"That's it." My voice comes out steadier than I feel. "Blue shutters."
Jon pulls the SUV to the curb two houses down. His hand moves to his weapon, checks it, settles. The easy charm from the helicopter is gone—he's pure operator now, all sharp edges and coiled tension.
"Stay behind me until we're inside." He doesn't look at me as he says it. His eyes are scanning the street, the houses, the spaces between. "If anything looks wrong?—"
"I know. I remember."
His gaze flicks to mine. Holds for a beat. Something passes between us—not words, just acknowledgment. We've had this argument already. We found our compromise.
"Let's go."
We exit the vehicle. The afternoon sun is warm on my face, incongruously pleasant for what we're walking into. A lawn mower hums somewhere in the distance. Birds chirp. Somewhere, a dog barks twice and falls silent.
My feet carry me toward Sera's door. Jon is beside me, slightly behind, his body angled in ways I'm starting to understand mean he's ready to put himself between me and any threat. Every step feels endless. Every breath feels borrowed.
The door is blue. Rosie picked the color when she was four.I want it to look like the sky, Mommy.
I raise my hand.
I knock.
Silence. My pulse hammers in my ears.

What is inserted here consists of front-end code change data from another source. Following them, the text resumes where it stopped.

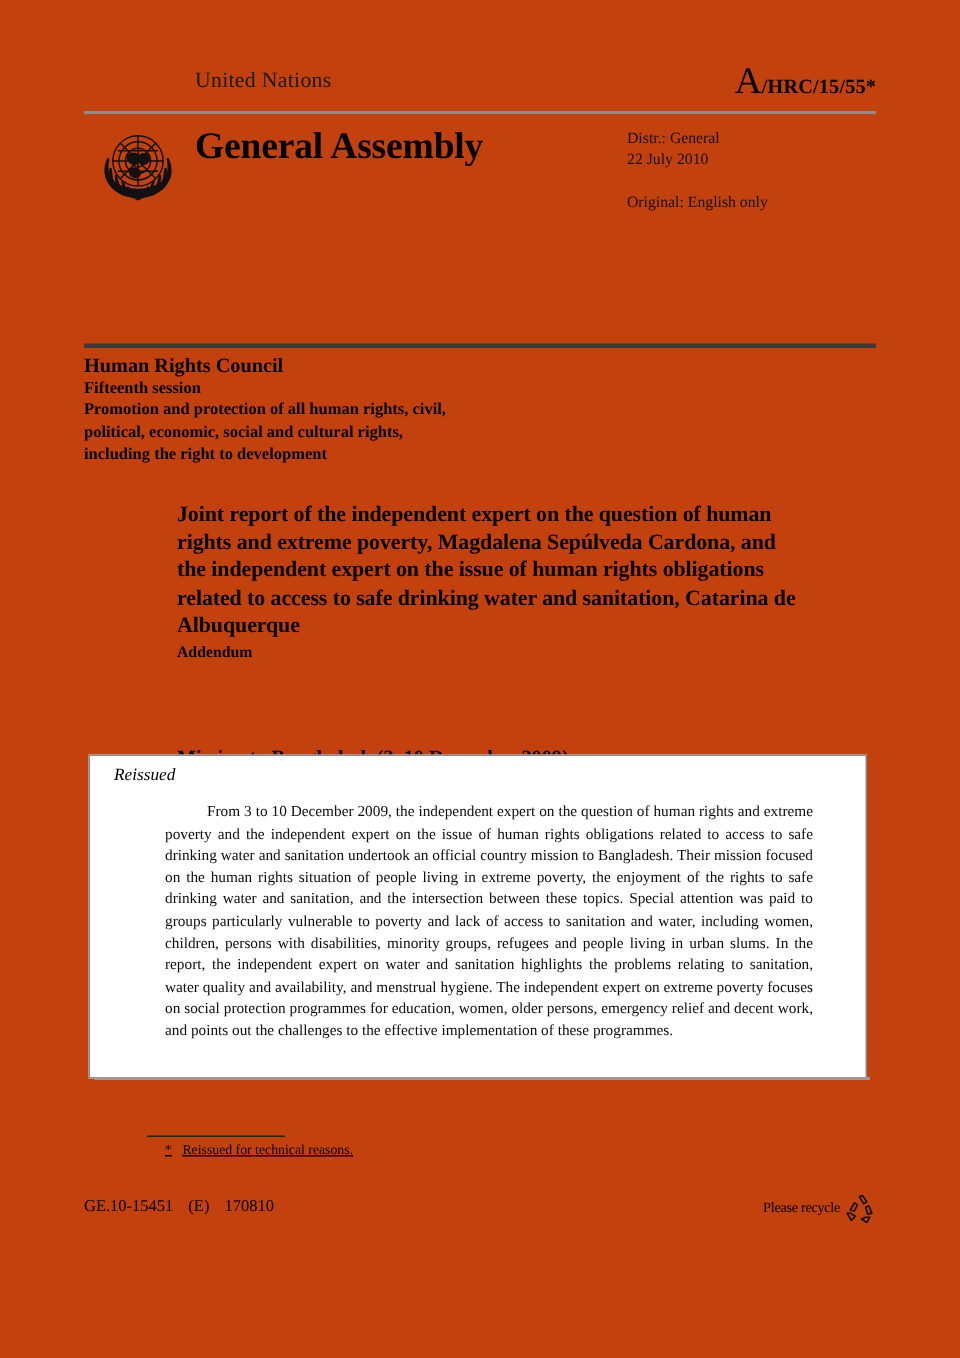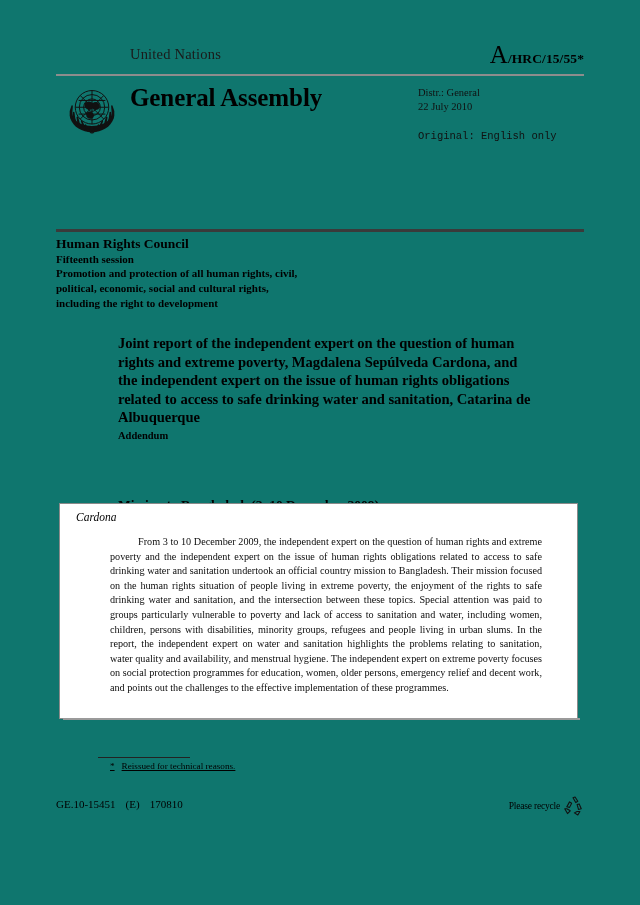--- a/index.html
+++ b/index.html
@@ -16,7 +16,7 @@
     position: relative;
     width: 640px;
     height: 905px;
-    background: #0f766e;
+    background: #c2410c;
     overflow: hidden;
   }
 

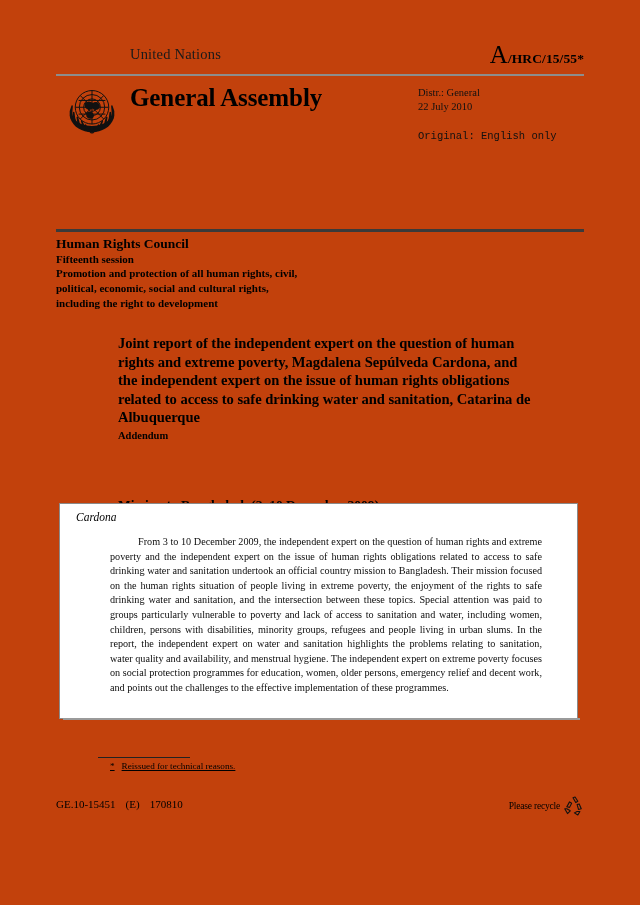--- a/index.html
+++ b/index.html
@@ -97,7 +97,6 @@
   }
   .distr-block .orig {
     margin-top: 15px;
-    font-family: Liberation Mono, monospace;
   }
 
   

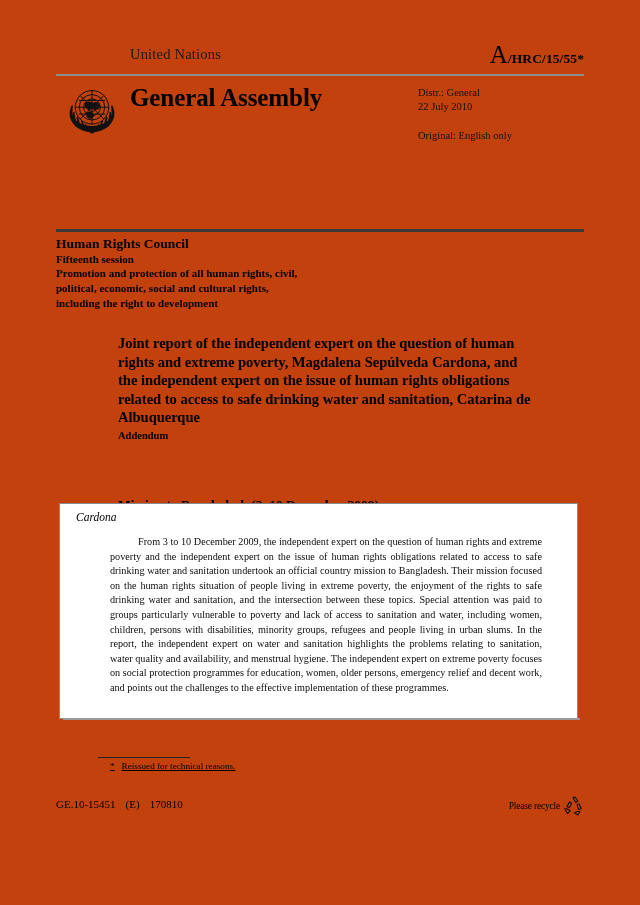--- a/index.html
+++ b/index.html
@@ -324,7 +324,7 @@
   <div class="mission-line">Mission to Bangladesh (3–10 December 2009)</div>
 
   <div class="summary-box">
-    <div class="summary-label">Cardona</div>
+    <div class="summary-label">Reissued</div>
     <div class="summary-text">From 3 to 10 December 2009, the independent expert on the question of human rights and extreme poverty and the independent expert on the issue of human rights obligations related to access to safe drinking water and sanitation undertook an official country mission to Bangladesh. Their mission focused on the human rights situation of people living in extreme poverty, the enjoyment of the rights to safe drinking water and sanitation, and the intersection between these topics. Special attention was paid to groups particularly vulnerable to poverty and lack of access to sanitation and water, including women, children, persons with disabilities, minority groups, refugees and people living in urban slums. In the report, the independent expert on water and sanitation highlights the problems relating to sanitation, water quality and availability, and menstrual hygiene. The independent expert on extreme poverty focuses on social protection programmes for education, women, older persons, emergency relief and decent work, and points out the challenges to the effective implementation of these programmes.</div>
   </div>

Jon's presence at my back is a furnace of contained readiness.
Then: footsteps. Fast. The scrape of a chain lock. The door swings open and Sera is there—dark hair in a messy bun, circles under her eyes.
She sees me.
"Evie." My name comes out strangled. "Oh my God. Oh my God."
She grabs me. I grab her back. We're both shaking—her whole body trembling against mine, her arms locked around my shoulders like she's afraid I'll disappear if she lets go. The air in the entryway rushes out to meet me, smelling of lemon furniture polish and the clean, sun-dried scent of laundry—the specific lavender detergent Sera always uses.
It’s the absolute, heart-wrenching opposite of the cabin’s Pine-Sol and stale coffee. This is what life smells like.
"I thought you were dead." Her voice is muffled against my shoulder. "Five days, Evie. Five days and nothing. I called everyone. The FBI wouldn't tell me anything. I thought?—"
"I know. I'm sorry. I'm so sorry."
"Don't you dare apologize." She pulls back enough to look at my face, her eyes wet. "Don't you dare. You're alive. You're here."
"Mommy?"
The small voice comes from the hallway. Rosie stands at the bottom of the stairs, clutching a stuffed elephant, her eyes huge and uncertain.
"Aunt Evie?"
Everything in me cracks open.
"Hey, Rosebud." I drop to my knees, opening my arms, and she's running before I finish the words. The impact of her small body nearly knocks me over. Her arms wrap around my neck with the ferocious strength of a child who loves without reservation, without caution, without any of the walls adults learn to build.
"I missed you." Her voice is muffled against my shoulder. "I missed you so much."
"I missed you, too, baby girl." The tears are coming now—I can't stop them, don't want to. "I missed you so much."
Jon clears his throat. I look up to find him standing in the doorway, his expression carefully neutral, but something soft around his eyes as he watches us.
"We need to move." His voice is gentle but firm.
Sera's spine straightens. The weepy relief shifts into something sharper—the single mother practicality I've watched her develop over six years.